:: Record excerpts

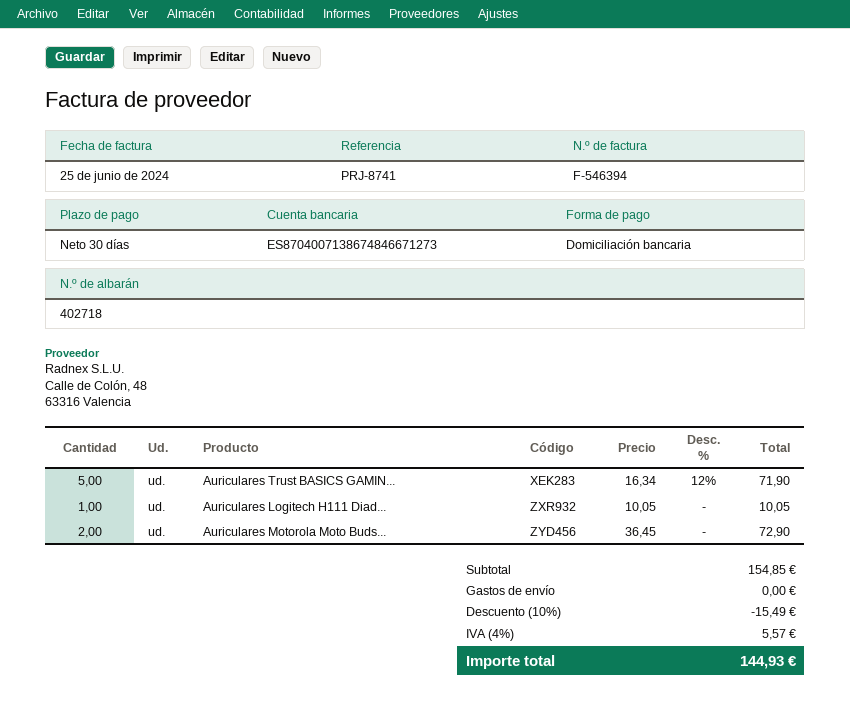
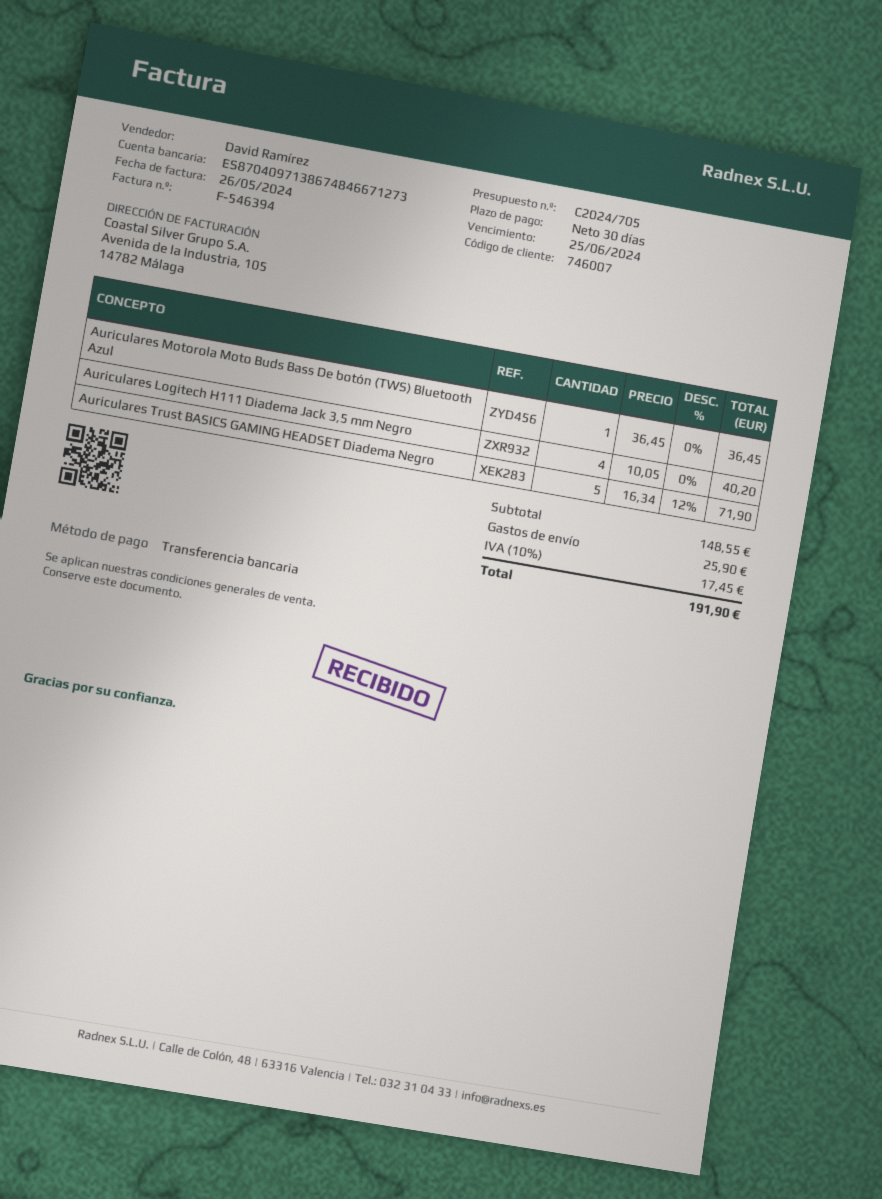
invoice date: 2024-06-25 -> 2024-05-26
payment method: direct debit -> bank transfer
bank account: ES8704007138674846671273 -> ES8704097138674846671273
Auriculares Logitech H111 Diad...: 1 x 10.05 = 10.05 -> 4 x 10.05 = 40.20
Auriculares Motorola Moto Buds...: 2 x 36.45 = 72.90 -> 1 x 36.45 = 36.45
subtotal: 154.85 -> 148.55
discount: 10% = 15.49 -> none
shipping: 0.00 -> 25.90
tax: 4% = 5.57 -> 10% = 17.45
total: 144.93 -> 191.90

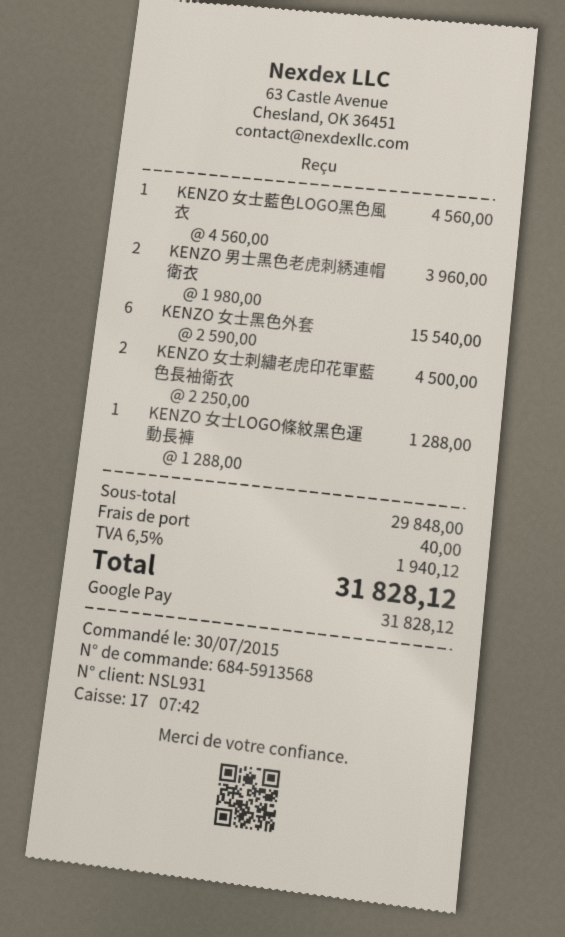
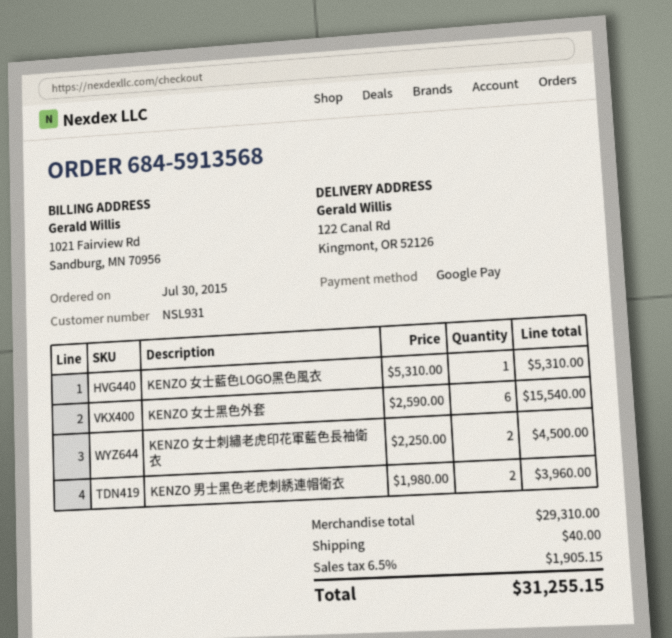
KENZO 女士藍色LOGO黑色風衣: 1 x 4560.00 = 4560.00 -> 1 x 5310.00 = 5310.00
KENZO 女士LOGO條紋黑色運動長褲: 1 x 1288.00 = 1288.00 -> none
subtotal: 29848.00 -> 29310.00
tax: 6.5% = 1940.12 -> 6.5% = 1905.15
total: 31828.12 -> 31255.15

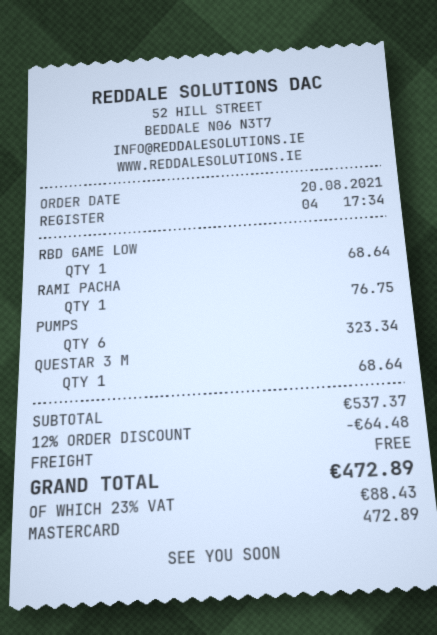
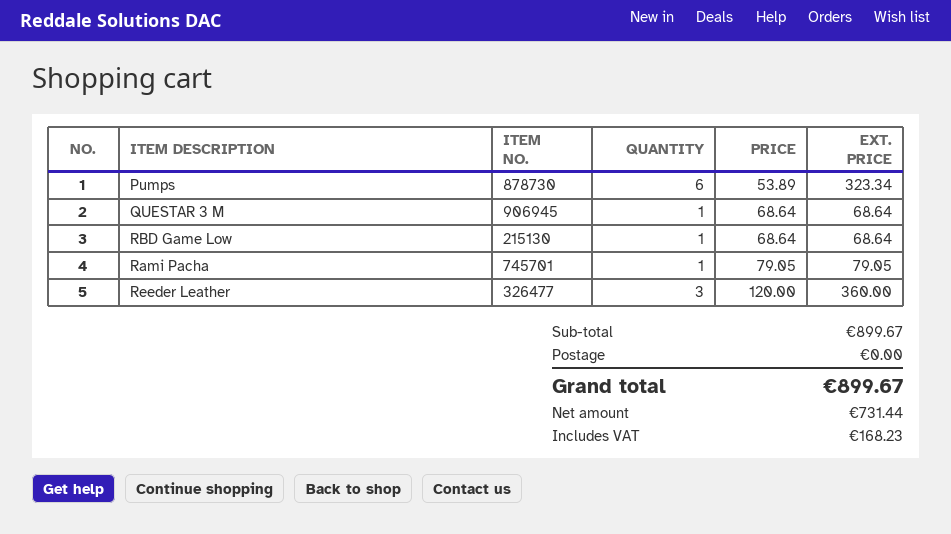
RAMI PACHA: 1 for 76.75 -> 1 for 79.05
Reeder Leather: none -> 3 for 360.00
subtotal: 537.37 -> 899.67
discount: 12% = 64.48 -> none
tax: 88.43 -> 168.23
total: 472.89 -> 899.67

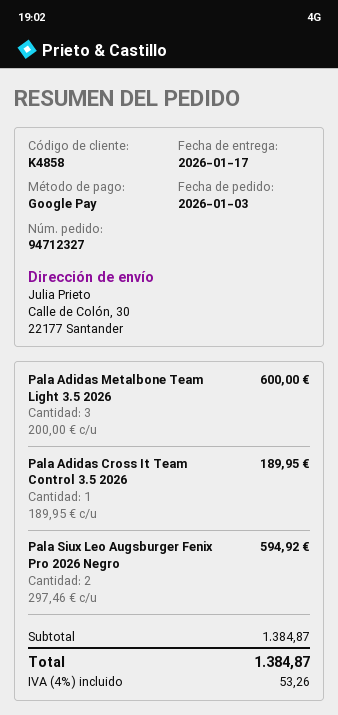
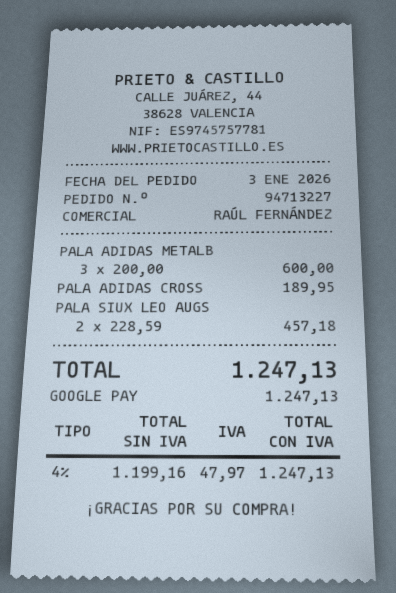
order number: 94712327 -> 94713227
Pala Siux Leo Augsburger Fenix Pro 2026 Negro: 2 x 297.46 = 594.92 -> 2 x 228.59 = 457.18
tax: 4% = 53.26 -> 4% = 47.97
total: 1384.87 -> 1247.13

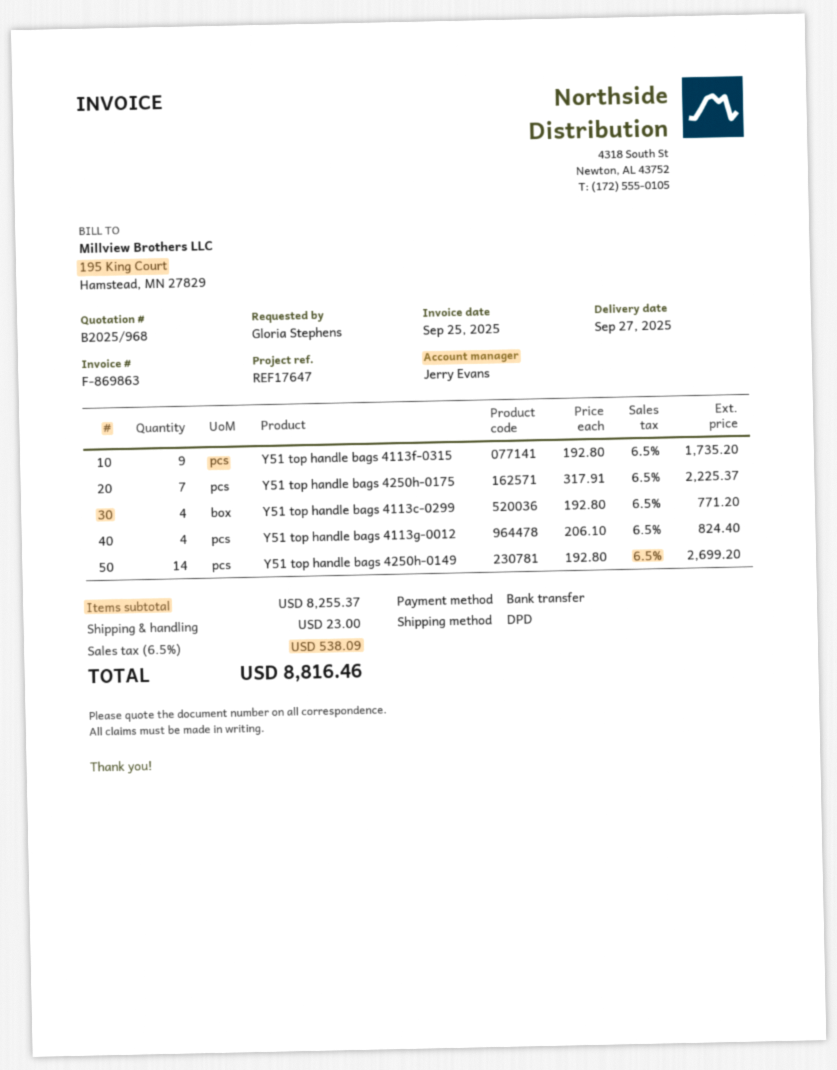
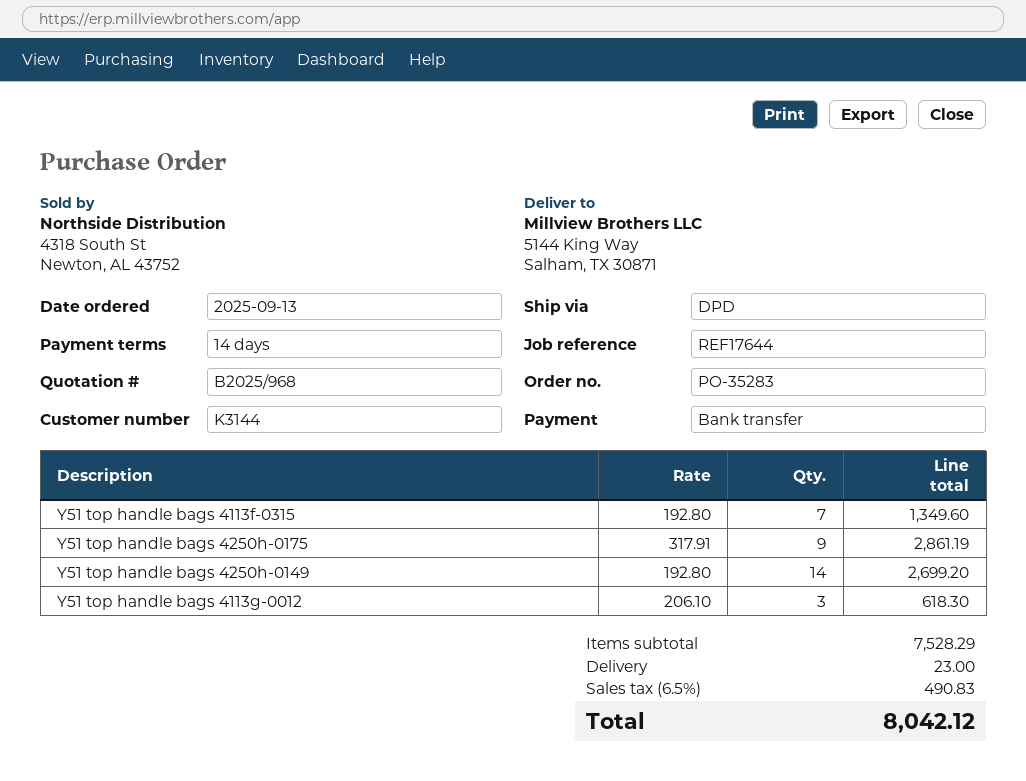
reference: REF17647 -> REF17644
Y51 top handle bags 4113f-0315: 9 x 192.80 = 1735.20 -> 7 x 192.80 = 1349.60
Y51 top handle bags 4250h-0175: 7 x 317.91 = 2225.37 -> 9 x 317.91 = 2861.19
Y51 top handle bags 4113c-0299: 4 x 192.80 = 771.20 -> none
Y51 top handle bags 4113g-0012: 4 x 206.10 = 824.40 -> 3 x 206.10 = 618.30
subtotal: 8255.37 -> 7528.29
tax: 6.5% = 538.09 -> 6.5% = 490.83
total: 8816.46 -> 8042.12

::::

Your goal: Please transcribe exactly the lines from the start of the records through the line containing "subtotal: 29848.00 -> 29310.00", leaving the pictures out.

Result of this task:
invoice date: 2024-06-25 -> 2024-05-26
payment method: direct debit -> bank transfer
bank account: ES8704007138674846671273 -> ES8704097138674846671273
Auriculares Logitech H111 Diad...: 1 x 10.05 = 10.05 -> 4 x 10.05 = 40.20
Auriculares Motorola Moto Buds...: 2 x 36.45 = 72.90 -> 1 x 36.45 = 36.45
subtotal: 154.85 -> 148.55
discount: 10% = 15.49 -> none
shipping: 0.00 -> 25.90
tax: 4% = 5.57 -> 10% = 17.45
total: 144.93 -> 191.90

KENZO 女士藍色LOGO黑色風衣: 1 x 4560.00 = 4560.00 -> 1 x 5310.00 = 5310.00
KENZO 女士LOGO條紋黑色運動長褲: 1 x 1288.00 = 1288.00 -> none
subtotal: 29848.00 -> 29310.00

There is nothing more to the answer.